Changes in the radial growth of Picea crassifolia and its driving factors in the mid-western Qilian Mountains, Northwest China since 1851 C.E

Examining the growth of trees in response to environmental factors is essential for evaluating the stability of forest ecosystems. In this study, using tree ring data obtained from 18 sites and climate diagnostic methods. we investigated relationships between the radial growth of Picea crassifolia in the mid-western Qilian Mountains and local climate/sea surface temperatures (SSTs) since 1851 C.E. The results revealed that the radial growth of P. crassifolia showed significant upward trends during three time periods (1884-1906, 1929-1946, and 1964-1983) and significant downward trends in a further three periods (1907-1928, 1947-1963, and 1984-1995).
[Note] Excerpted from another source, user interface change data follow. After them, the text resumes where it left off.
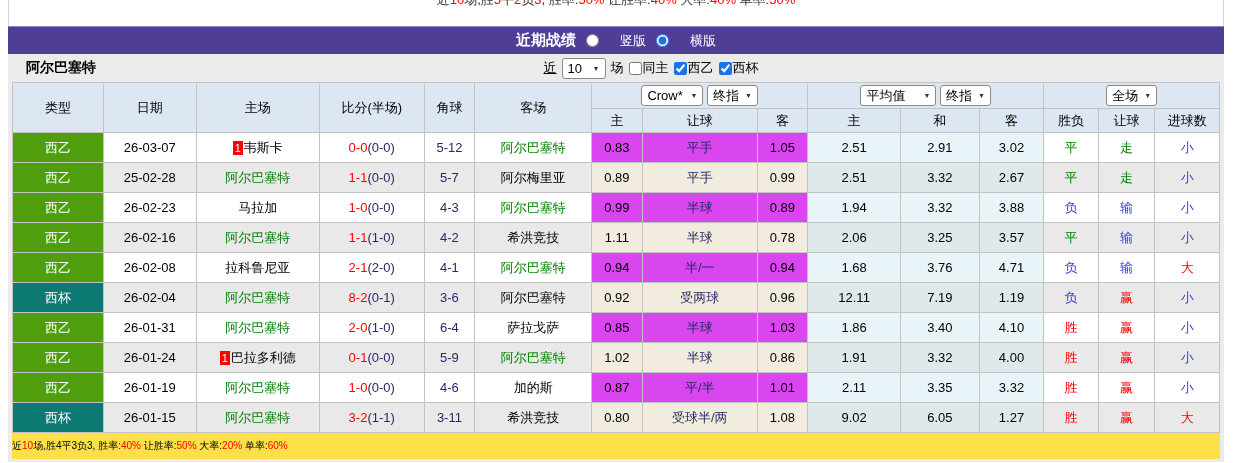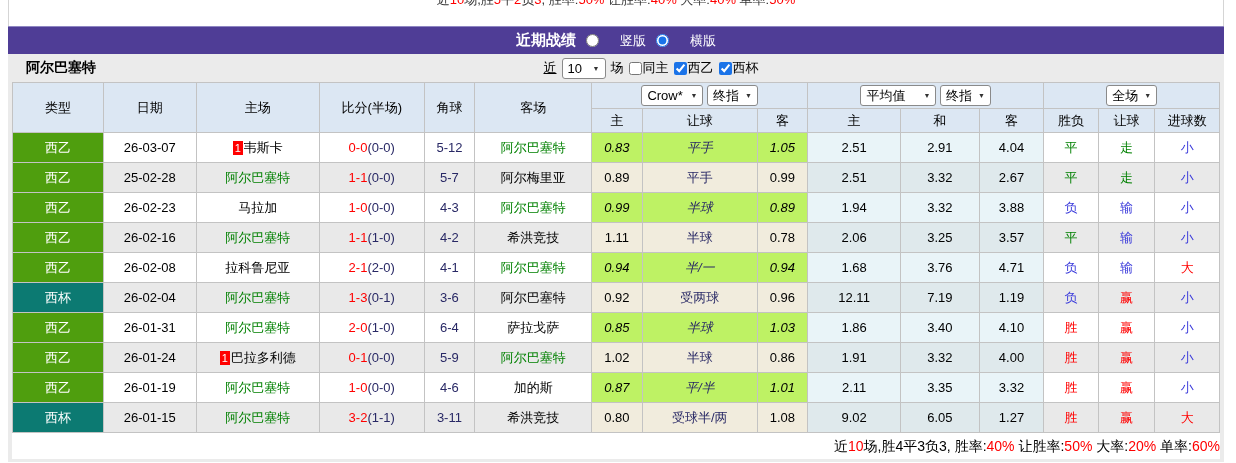--- a/index.html
+++ b/index.html
@@ -33,7 +33,7 @@
   tr.hdr-b th { height:24px; }
   tbody tr.odd td { background:#fff; }
   tbody tr.even td { background:#e9e9e9; }
-  tbody tr.odd td.odds-col { background:#bef264;font-style:italic; }
+  tbody tr.odd td.odds-col { background:#d946ef; }
   tbody tr.even td.odds-col { background:#f1ecdd; }
   tbody tr.odd td.avg-col { background:#e9f4f8; }
   tbody tr.even td.avg-col { background:#dfe9ec; }

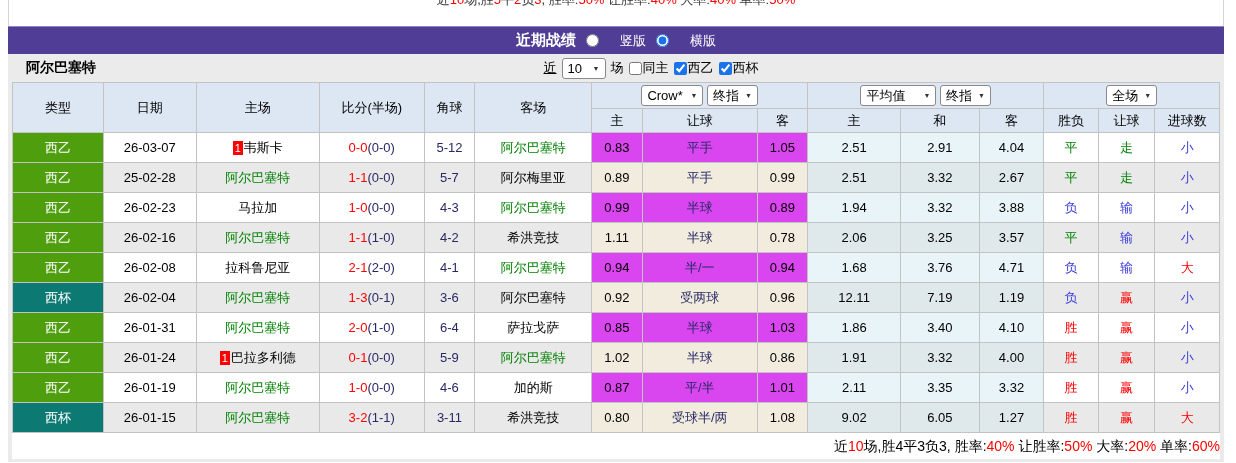--- a/index.html
+++ b/index.html
@@ -171,7 +171,7 @@
             <td class="odds-col">1.05</td>
             <td class="avg-col">2.51</td>
             <td class="avg-col">2.91</td>
-            <td class="avg-col">4.04</td>
+            <td class="avg-col">3.02</td>
             <td class="c-green">平</td>
             <td class="c-green">走</td>
             <td class="c-blue">小</td>

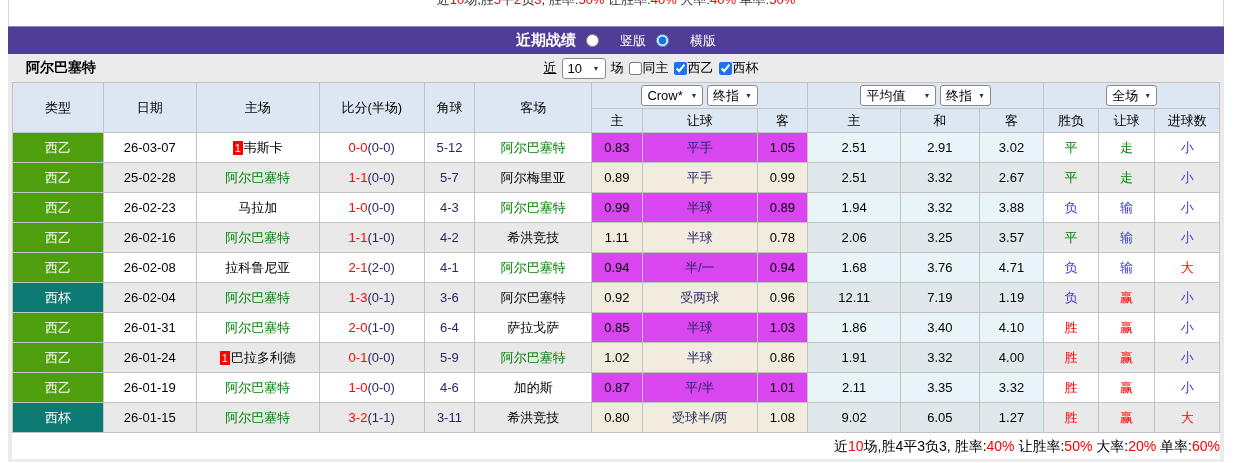--- a/index.html
+++ b/index.html
@@ -248,7 +248,7 @@
             <td class="type-cell t-teal">西杯</td>
             <td>26-02-04</td>
             <td><span class="c-green">阿尔巴塞特</span></td>
-            <td><span class="c-red">1-3</span><span class="c-navy">(0-1)</span></td>
+            <td><span class="c-red">8-2</span><span class="c-navy">(0-1)</span></td>
             <td class="c-navy">3-6</td>
             <td><span>阿尔巴塞特</span></td>
             <td class="odds-col">0.92</td>

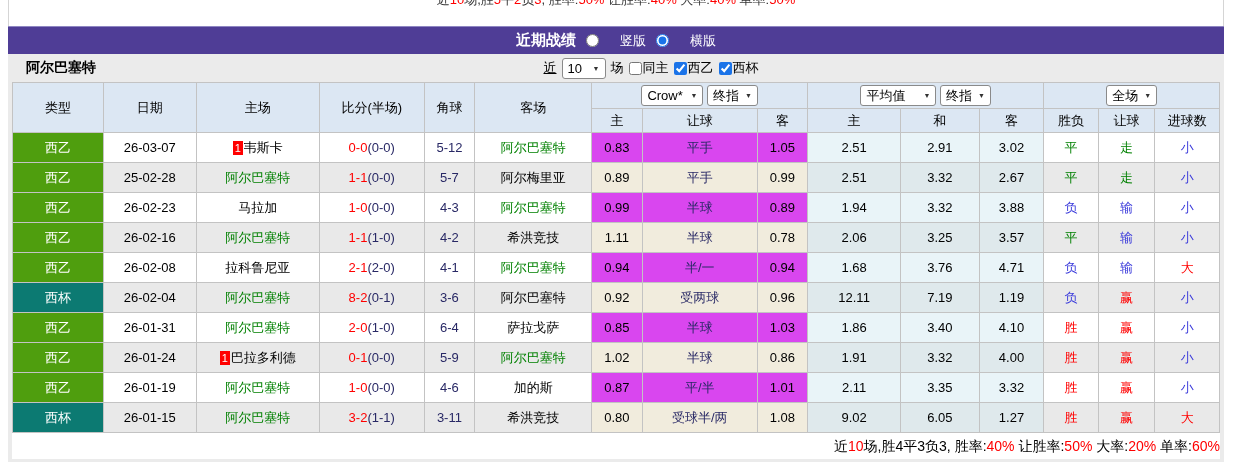--- a/index.html
+++ b/index.html
@@ -43,8 +43,8 @@
   .c-blue { color:#3B3BDB; } .c-navy { color:#282865; }
   .rank-badge { display:inline-block; background:#f00; color:#fff; font-size:11px;
                 line-height:14px; padding:0 2px; margin-right:1px; }
-  .footer-bar { width:1208px; margin:0 auto; background:#ffffff; text-align:right;
-                font-size:14px; height:26px; line-height:26px; }
+  .footer-bar { width:1208px; margin:0 auto; background:#fde047; text-align:left;
+                font-size:10px; height:26px; line-height:26px; }
 </style>
 </head>
 <body>

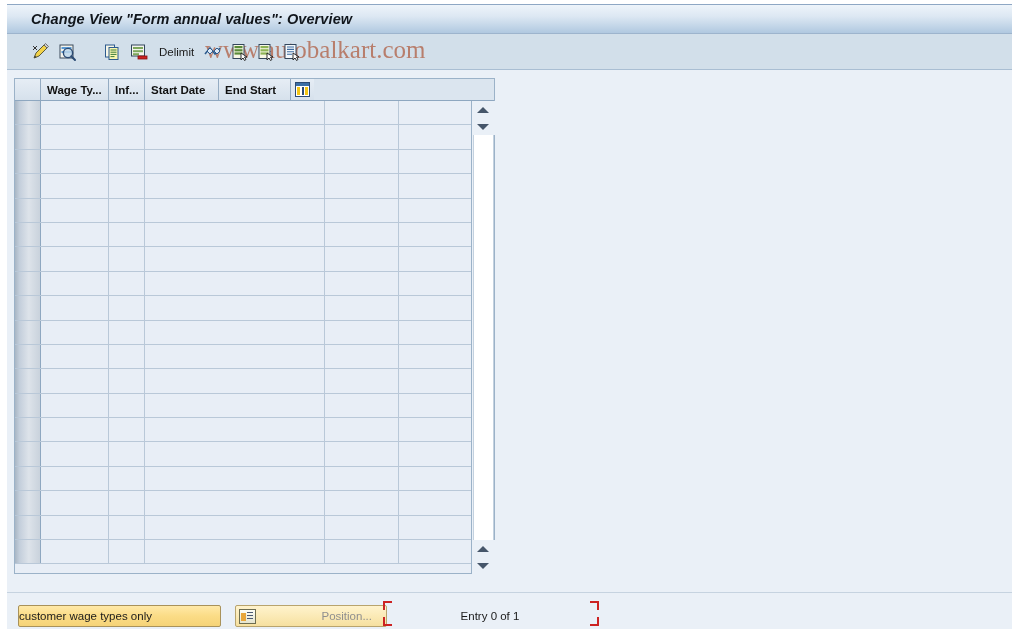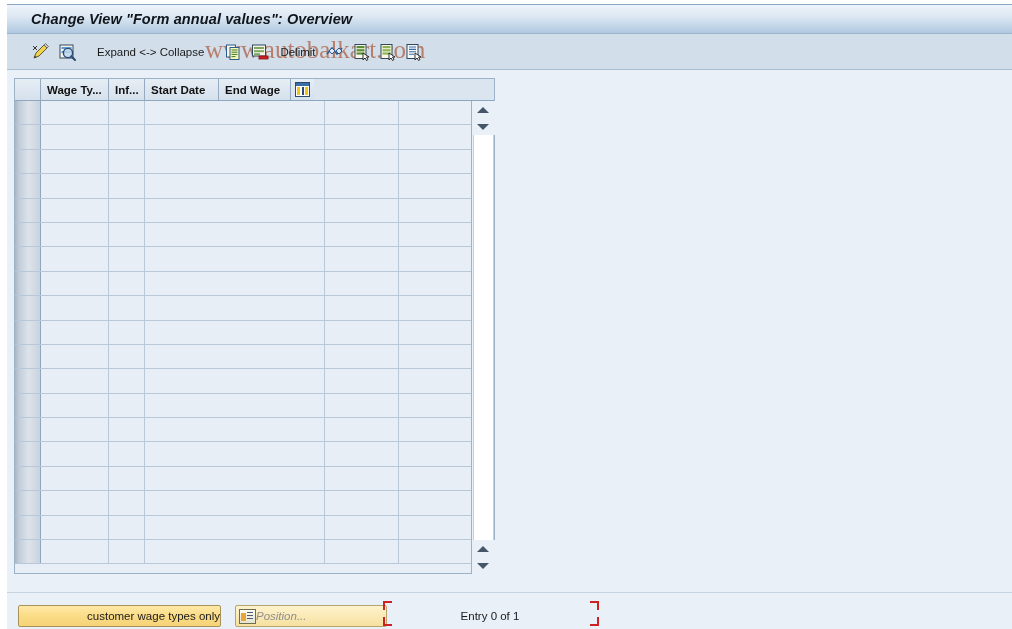--- a/index.html
+++ b/index.html
@@ -325,9 +325,6 @@
 
     <div class="tb-gap"></div>
 
-    <div class="tb-item">
-      <span class="tb-label">Expand &lt;-&gt; Collapse</span>
-    </div>
 
     <div class="tb-gap"></div>
 

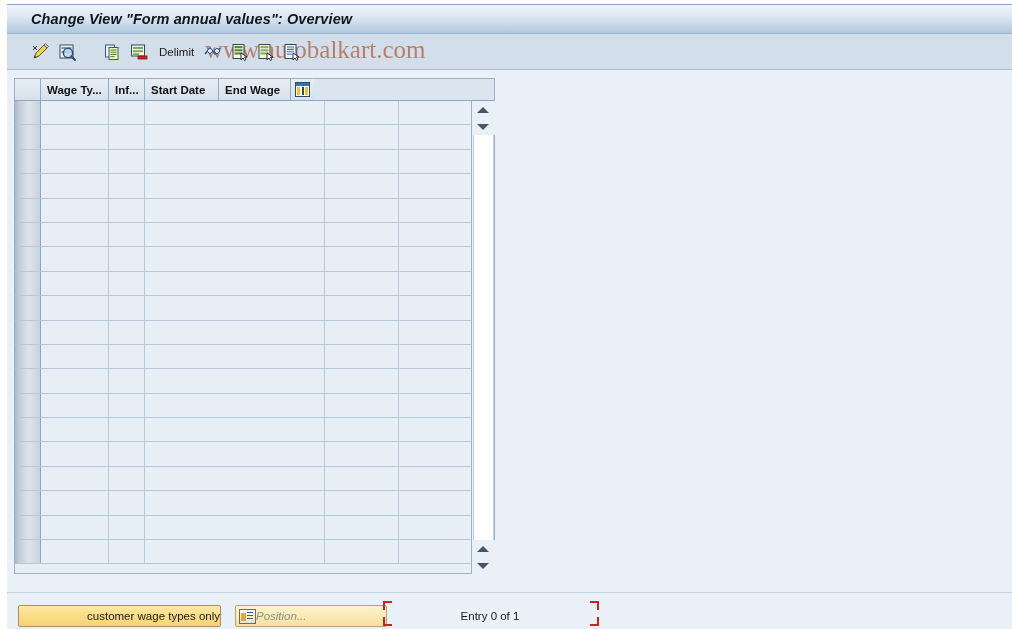--- a/index.html
+++ b/index.html
@@ -399,7 +399,7 @@
         <div class="hcell c-wt">Wage Ty...</div>
         <div class="hcell c-inf">Inf...</div>
         <div class="hcell c-start">Start Date</div>
-        <div class="hcell c-end">End Wage</div>
+        <div class="hcell c-end">End Start</div>
         <div class="hcell c-icon">
           <span class="cfg-icon">
               <i class="a"></i>

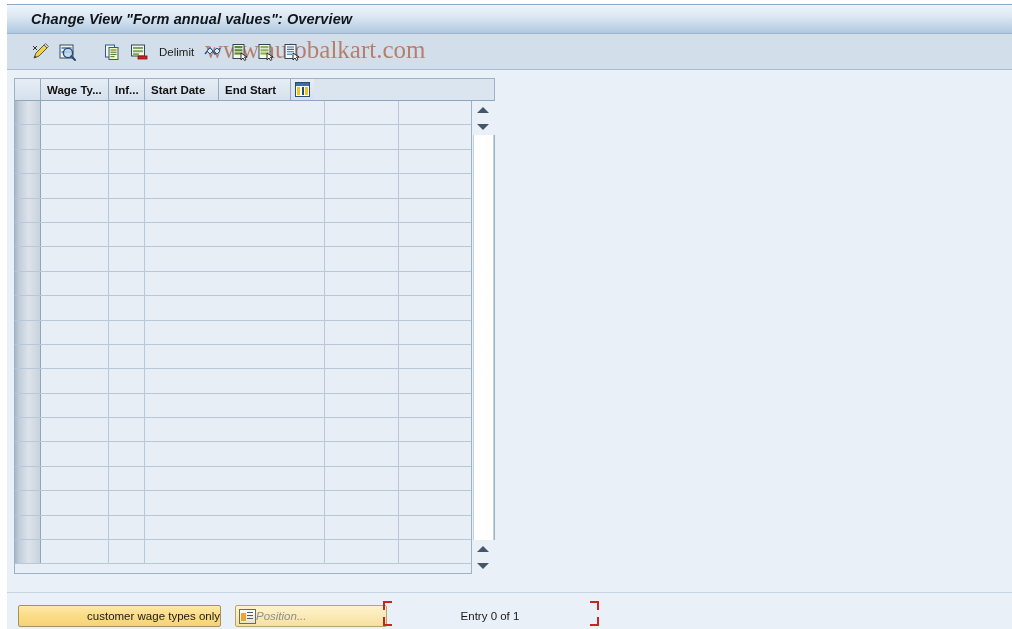--- a/index.html
+++ b/index.html
@@ -229,10 +229,9 @@
     border-radius: 2px;
     font-size: 11.5px;
     color: #1a1a1a;
-    display: flex; align-items: center; justify-content: flex-end;
+    display: flex; align-items: center; justify-content: flex-start;
     cursor: pointer;
     white-space: nowrap;
-    padding-left: 23px;
   }
   .pos-box {
     position: absolute;

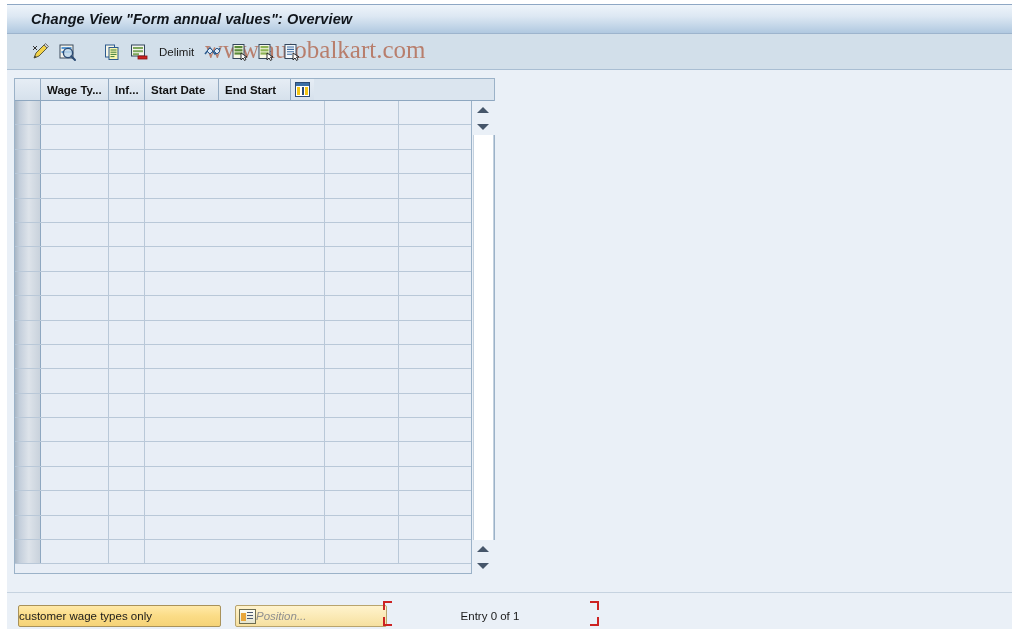--- a/index.html
+++ b/index.html
@@ -263,11 +263,10 @@
   }
   .pos-text {
     flex: 1 1 auto;
-    text-align: left;
+    text-align: right;
     font-size: 11.5px;
     color: #8f8f8f;
     padding-right: 14px;
-    font-style: italic;
   }
   .entry-text {
     position: absolute;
Variations in the growth of P. crassifolia showed a significant negative correlation with temperature in June and a positive correlation with precipitation from July in the previous year to June in the current year as a response to climate change. We also found that large-scale anomalies could influence the radial growth of P. crassifolia, which was reflected in results showing that extremely high radial growth is related to El Nino patterns in the central-eastern equatorial Pacific, whereas extremely low growth is related to anomalously warmer SSTs in the southern Indian Ocean. Notably, we found that the extremely low growth of P. crassifolia in response to SST was more stable than that of extremely high growth. Furthermore, on the basis of qualitative methodology, we established that years characterized by extremely high/low growth were largely/little influenced by the time window and threshold values that were selected when determining the positive/negative pointer years. Our results confirm the validity of using the relationships between extremely low growth and SSTs to predict forest dynamics.